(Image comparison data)
---+---

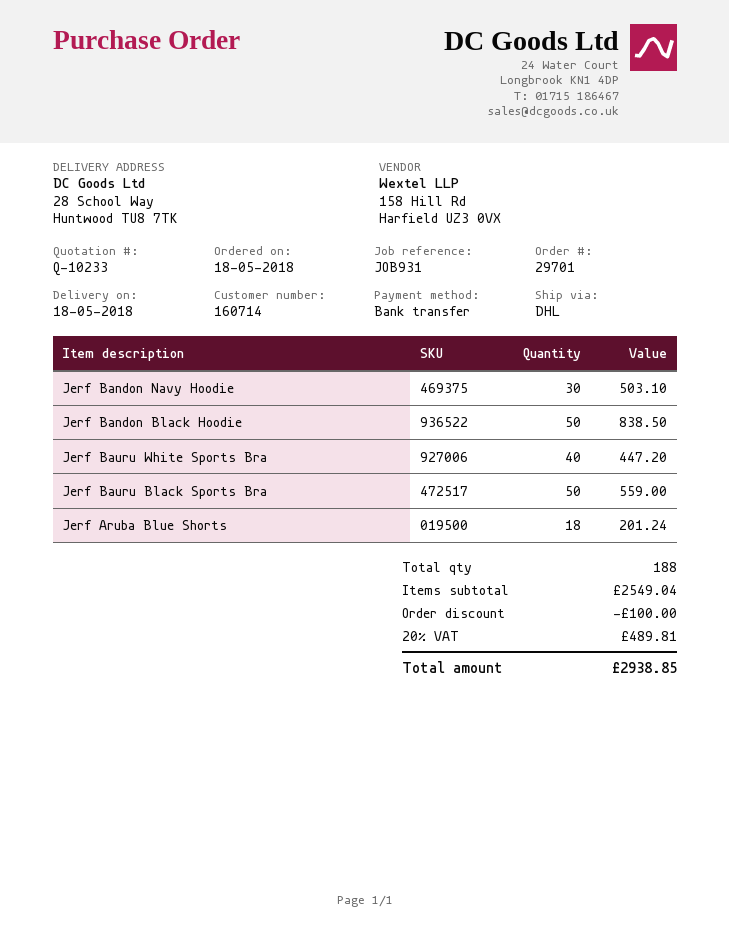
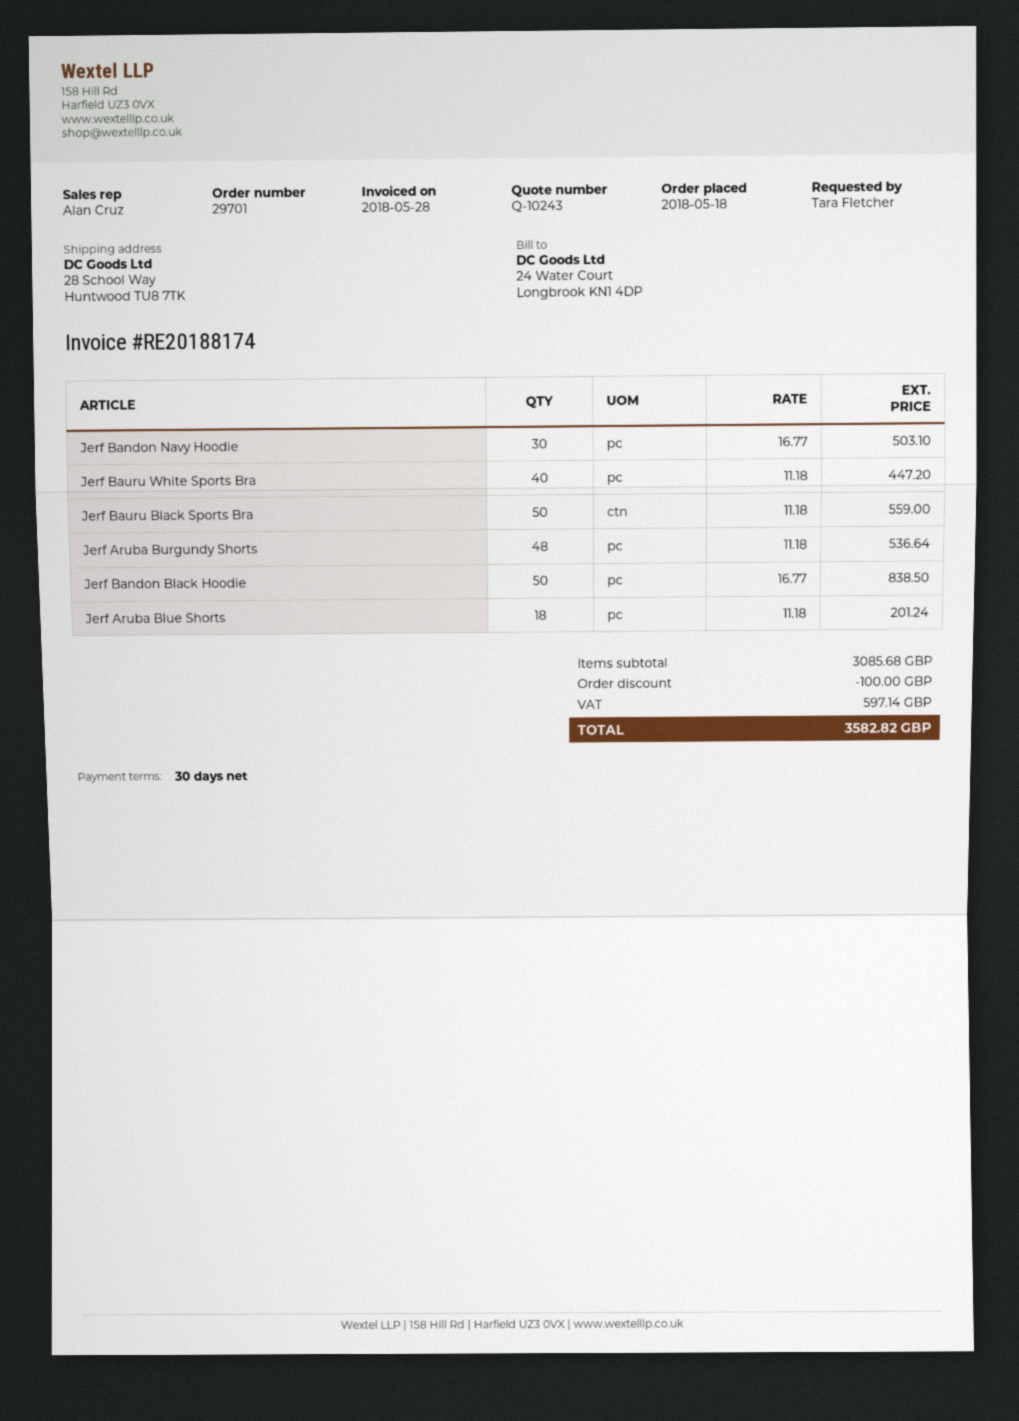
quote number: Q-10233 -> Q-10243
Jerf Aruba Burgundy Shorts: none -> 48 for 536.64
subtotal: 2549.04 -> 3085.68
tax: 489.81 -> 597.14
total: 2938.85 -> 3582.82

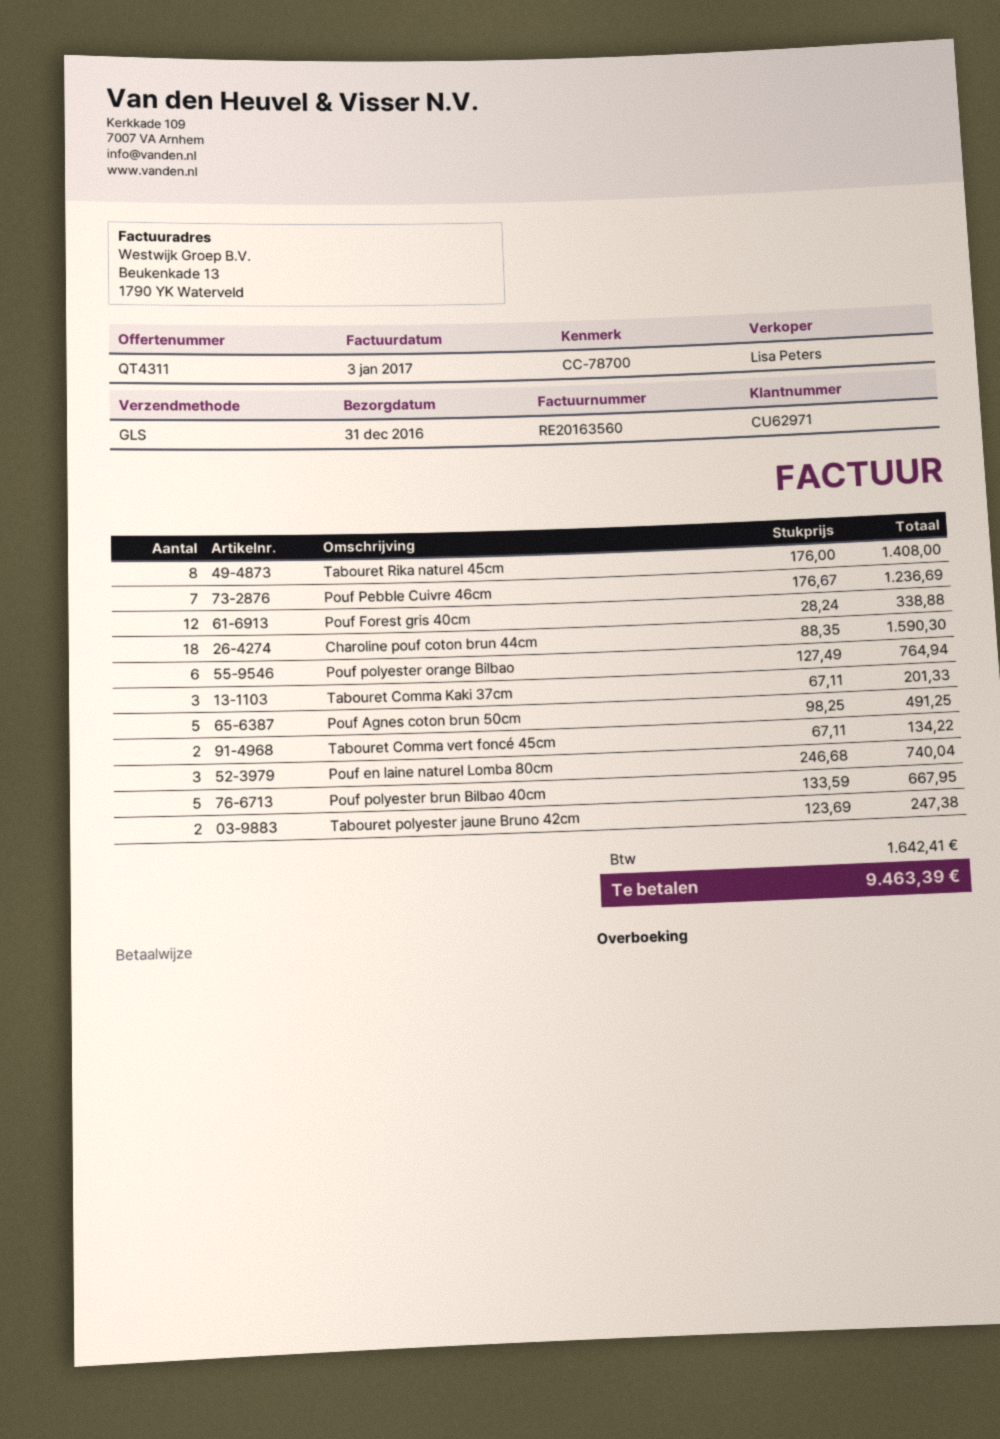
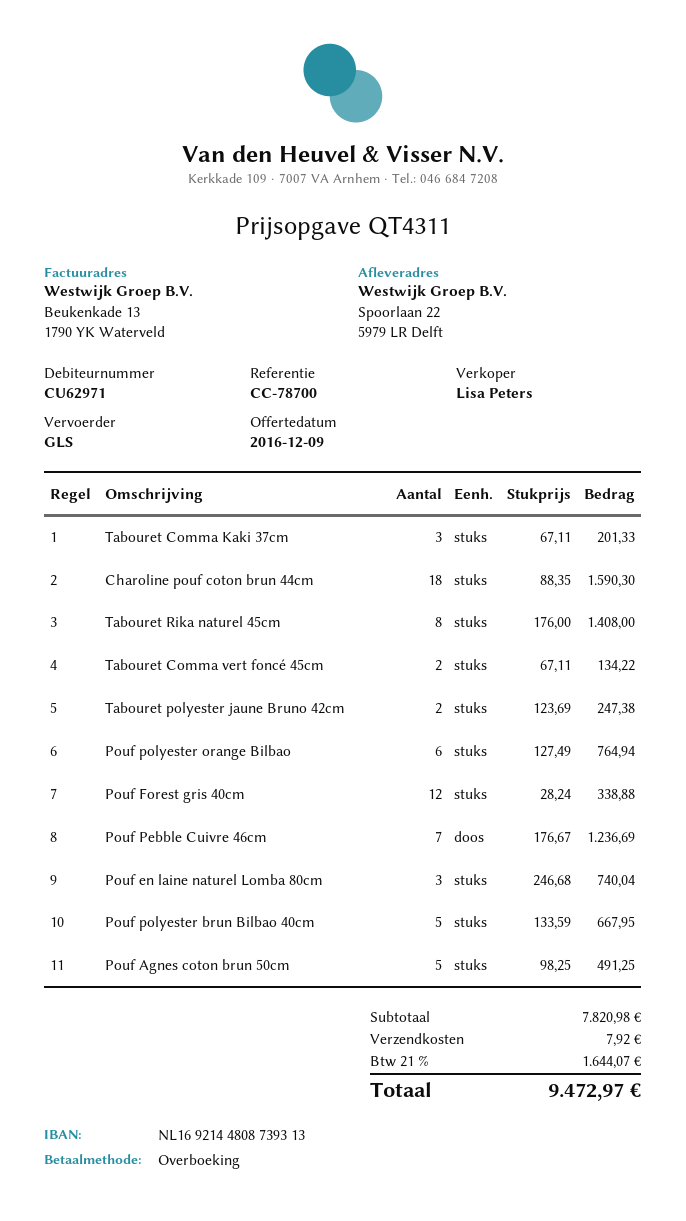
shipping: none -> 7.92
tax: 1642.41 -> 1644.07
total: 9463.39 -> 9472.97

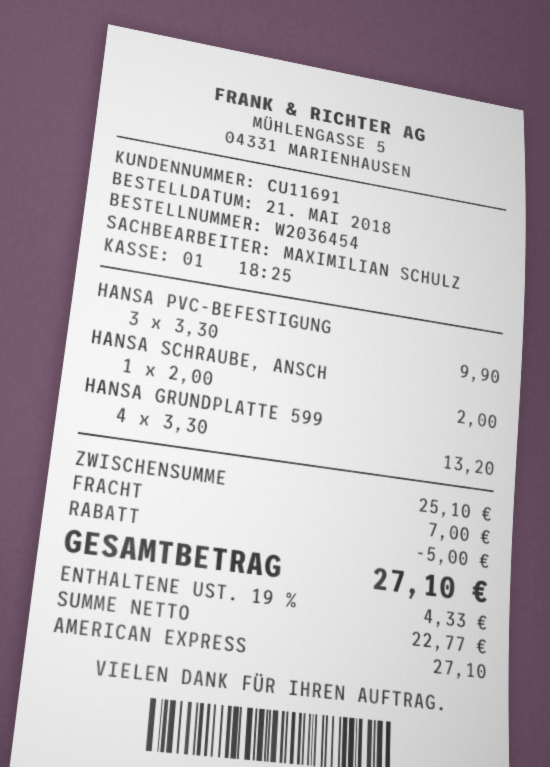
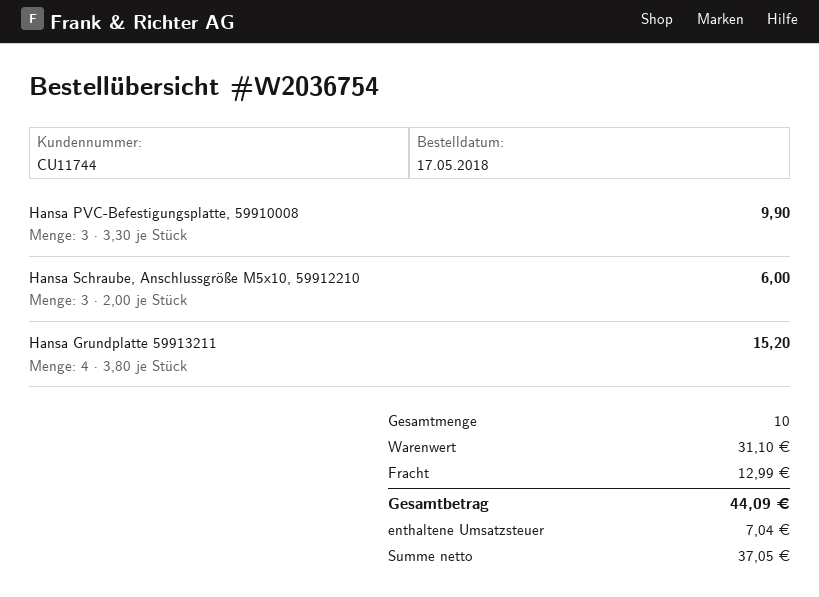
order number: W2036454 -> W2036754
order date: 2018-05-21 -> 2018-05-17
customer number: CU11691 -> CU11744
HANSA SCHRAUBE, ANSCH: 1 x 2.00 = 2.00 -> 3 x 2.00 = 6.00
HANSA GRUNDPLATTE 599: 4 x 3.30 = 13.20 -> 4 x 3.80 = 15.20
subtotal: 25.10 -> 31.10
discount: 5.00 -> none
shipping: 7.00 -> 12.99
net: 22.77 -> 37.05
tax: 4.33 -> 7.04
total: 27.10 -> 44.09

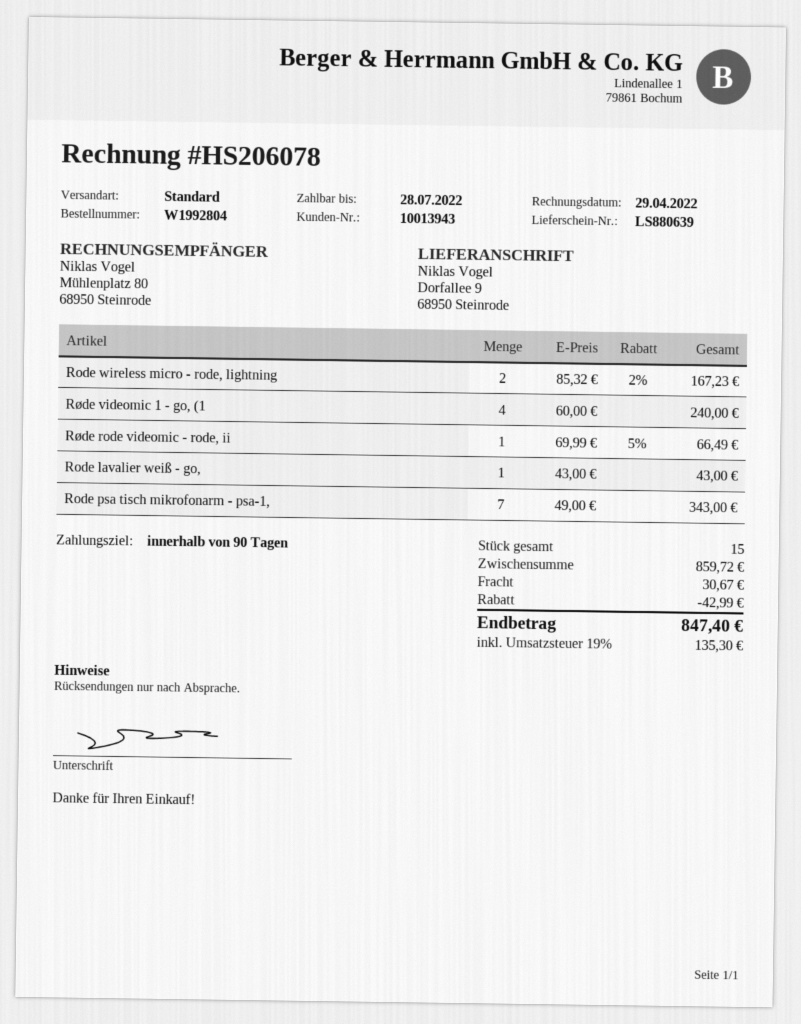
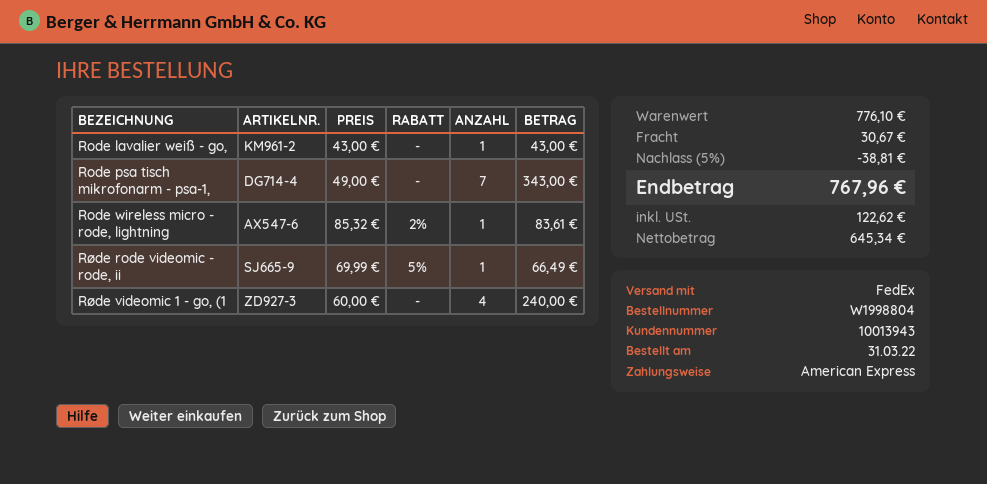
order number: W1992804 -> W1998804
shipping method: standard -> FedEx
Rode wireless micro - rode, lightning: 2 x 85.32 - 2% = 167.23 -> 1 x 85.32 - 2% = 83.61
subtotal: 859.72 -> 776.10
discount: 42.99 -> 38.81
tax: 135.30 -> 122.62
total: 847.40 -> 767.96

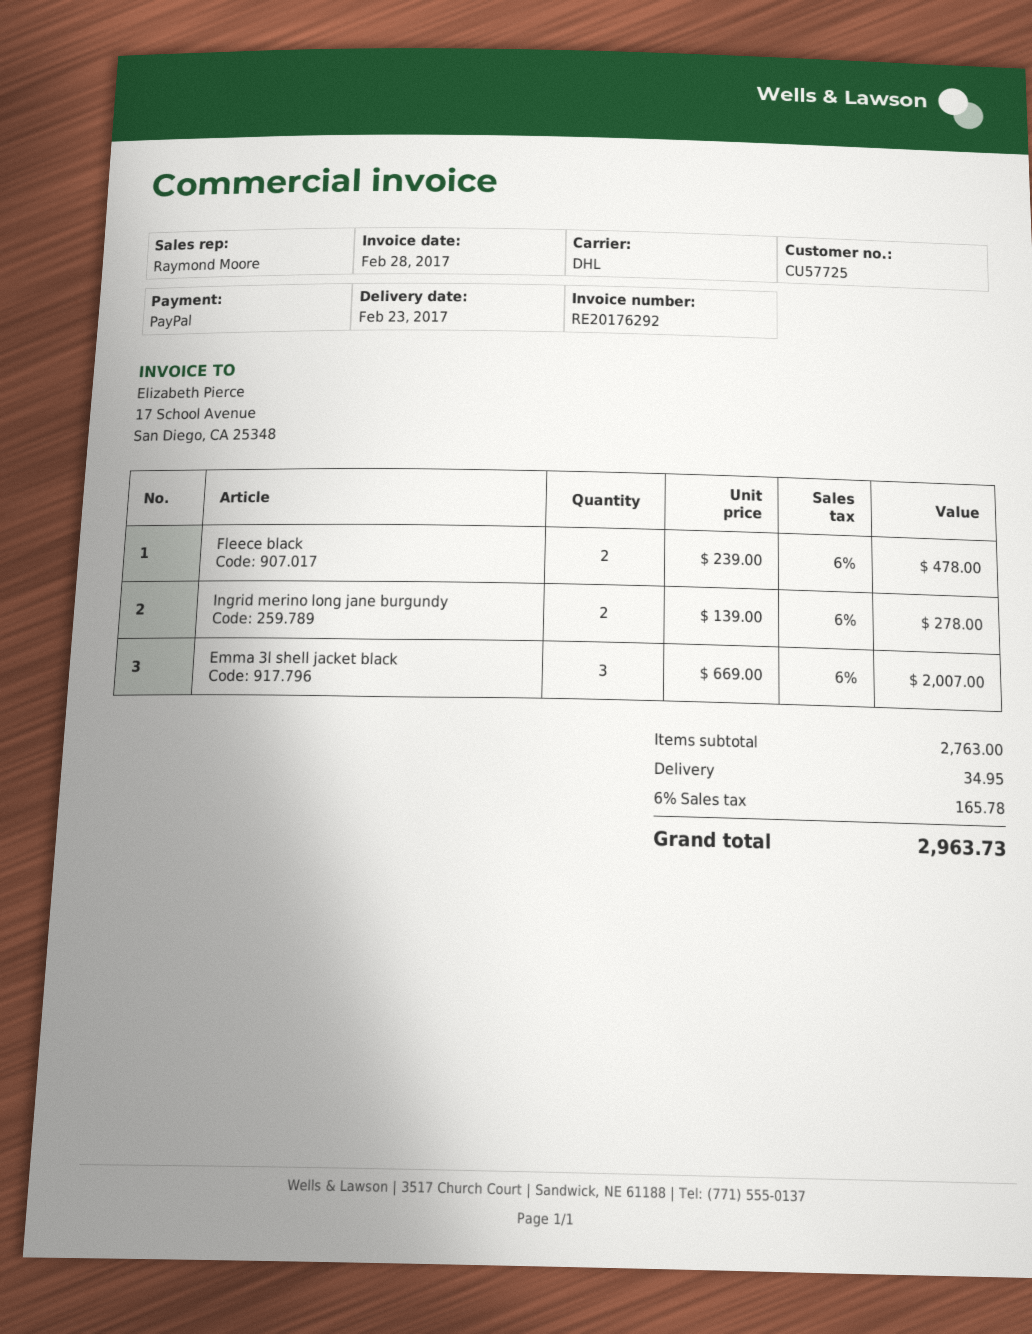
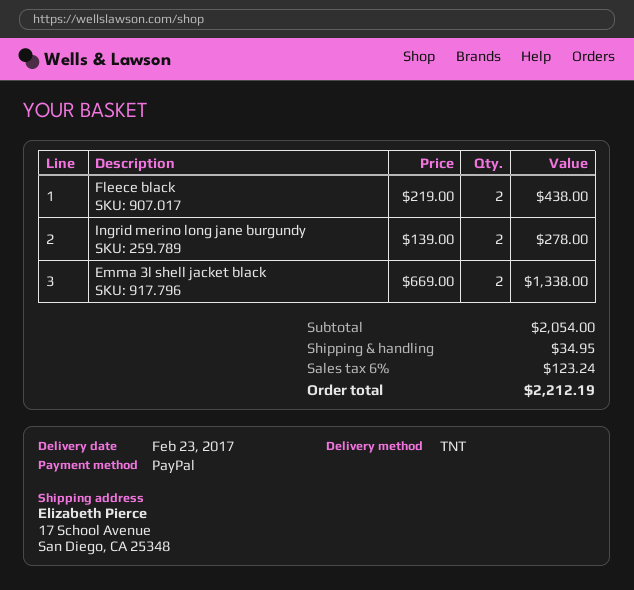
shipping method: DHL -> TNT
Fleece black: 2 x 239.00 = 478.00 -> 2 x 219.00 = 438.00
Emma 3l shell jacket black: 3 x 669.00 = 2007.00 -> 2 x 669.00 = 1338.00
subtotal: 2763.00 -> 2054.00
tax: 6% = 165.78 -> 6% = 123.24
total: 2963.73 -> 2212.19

---+---

*Assignment:*
Would you count the lines in the data that include the word "HANSA" and reply with only the number?

*Solved exercise:*
2